The Gradara Castle is a medieval fortress that is located in the town of Gradara, Marche, in Italy. It is protected by two walls, the outermost of which extends for almost 800 metres, making it an imposing structure. Particularly striking is the view of the fortress and the underlying historical village at night. The castle is one of the most visited monuments in the region and is the scene of museum events, musical and artistic. Gradara was, by geographical position, since ancient times a crossroads of traffic and people: during the Middle Ages, the fortress was one of the main theatres of clashes between militias loyal to the papacy and the turbulent families Romagna and Marche.

Situated at 142 metres above sea level, with the Republic of San Marino, Rimini and Carpegna in the background, Gradara represents an extraordinary urban and architectural combination. Legend has it that the castle was the scene of the famous and tragic love story of Paolo and Francesca, caught in each other's arms and killed by Gianciotto, Francesca's husband. This love story was immortalized by Dante in his Divine Comedy.
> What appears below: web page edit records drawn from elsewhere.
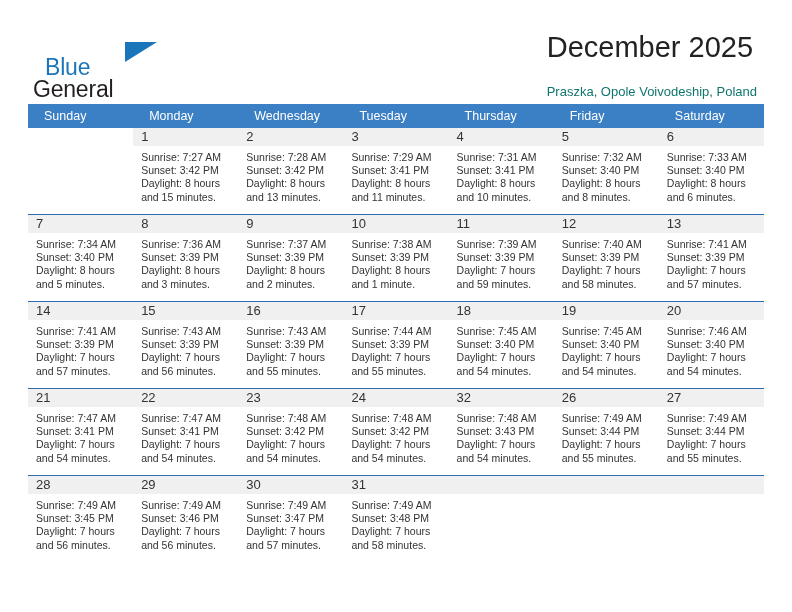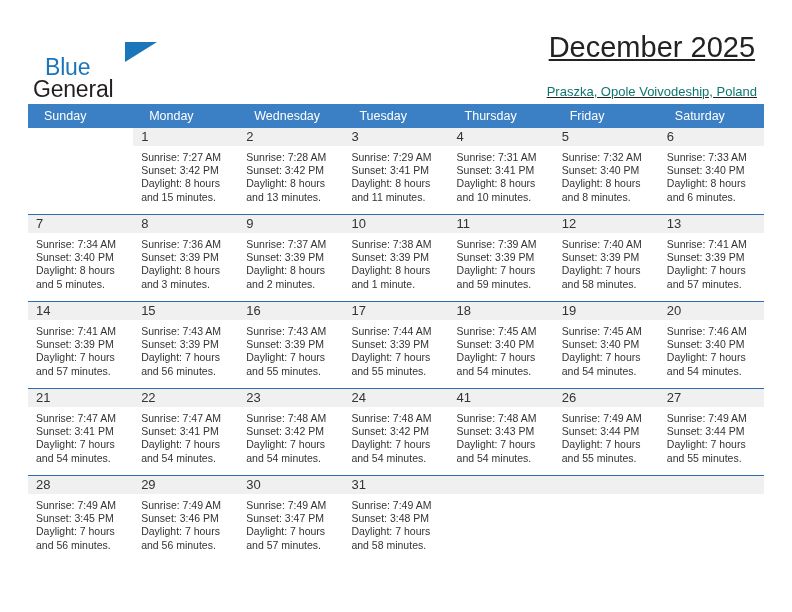--- a/index.html
+++ b/index.html
@@ -64,22 +64,21 @@
     width: 0;
     height: 0;
     border-left: 32px solid #1b75bb;
     border-bottom: 20px solid transparent;
   }
 
   .title-block {
     position: absolute;
     right: 35px;
     top: 30px;
-    text-align: center;
-    text-decoration: underline;
+    text-align: left;
   }
   .month-title {
     font-size: 29px;
     font-weight: normal;
     color: #222222;
     line-height: 34px;
     white-space: nowrap;
   }
   .location {
     margin-top: 19px;
@@ -465,21 +464,21 @@
               <div class="cell-body">
                 <div>Sunrise: 7:48 AM</div>
                 <div>Sunset: 3:42 PM</div>
                 <div>Daylight: 7 hours</div>
                 <div>and 54 minutes.</div>
               </div>
             </div>
           </td>
           <td>
             <div class="cell">
-              <div class="cell-daynum">41</div>
+              <div class="cell-daynum">32</div>
               <div class="cell-body">
                 <div>Sunrise: 7:48 AM</div>
                 <div>Sunset: 3:43 PM</div>
                 <div>Daylight: 7 hours</div>
                 <div>and 54 minutes.</div>
               </div>
             </div>
           </td>
           <td>
             <div class="cell">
The Gradara Castle dates back to the period between the 11th and 15th centuries. Its history is inextricably linked with the infamous feuds between the Malatesta and Montefeltro families. This long-standing conflict came to a halt only after the control of the castle fell into the hands of the Sforza family. It was Dante, however, who intervened with his Divine Comedy, making the castle the locale for the tale of Paolo and Francesca and thus turning the castle forever into a symbol of love.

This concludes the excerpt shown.